Considering that "large storage" is both dangerous and inflexible, and we really don't want to have a large volume for /home or /var/spool/mail, the following configuration may actually be ideal. We use only RAID1 for the mail storage spaces, so that there is always the option of breaking the RAID and using one of the disks in another server for near instant failover. This needs to be tested for Areca RAID1. We also need to consider that a RAID card has "physical drives", "Volume Set" and "Raid Set". The individual physical drives are grouped into a "Volume Set". This volume set is then partitioned into "Raid Sets", and the Raid Sets are exposed to the operating system as disks.

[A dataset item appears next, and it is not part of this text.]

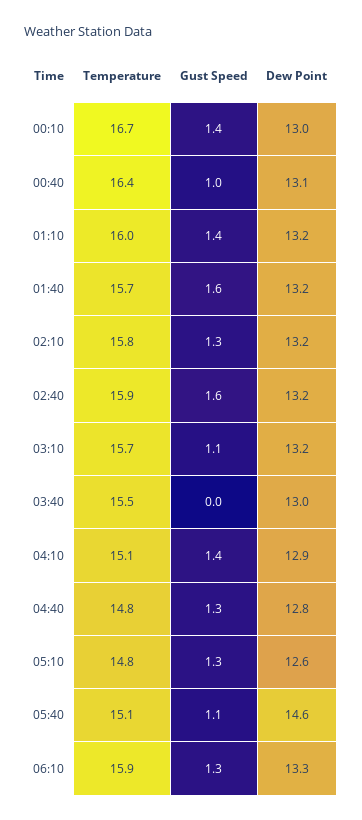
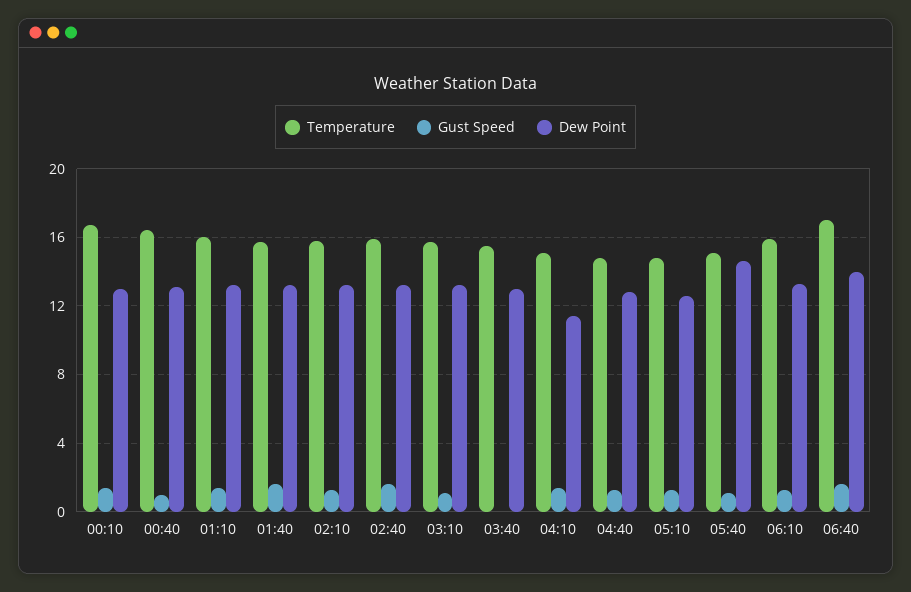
Dew Point, 04:10: 12.9 -> 11.5
Temperature, 06:40: none -> 17
Gust Speed, 06:40: none -> 1.5
Dew Point, 06:40: none -> 14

These disks can then (if you insist, as you do for the system) partitioned by the operating system using parted or LVM into partitions, which will hold the filesystems.

We only need 4 of the drive bays to meet our code needs. The other 4 drive bays can hold an additional storage of less critical data, exta VMs, a hot spare, and an empty, which can be filled with a 1 TB drive and configured like a "Time Machine" to automatically backup the /home and VMs to, so that this system no longer depends on Lentil for its core backup. (Just an idea for the future.)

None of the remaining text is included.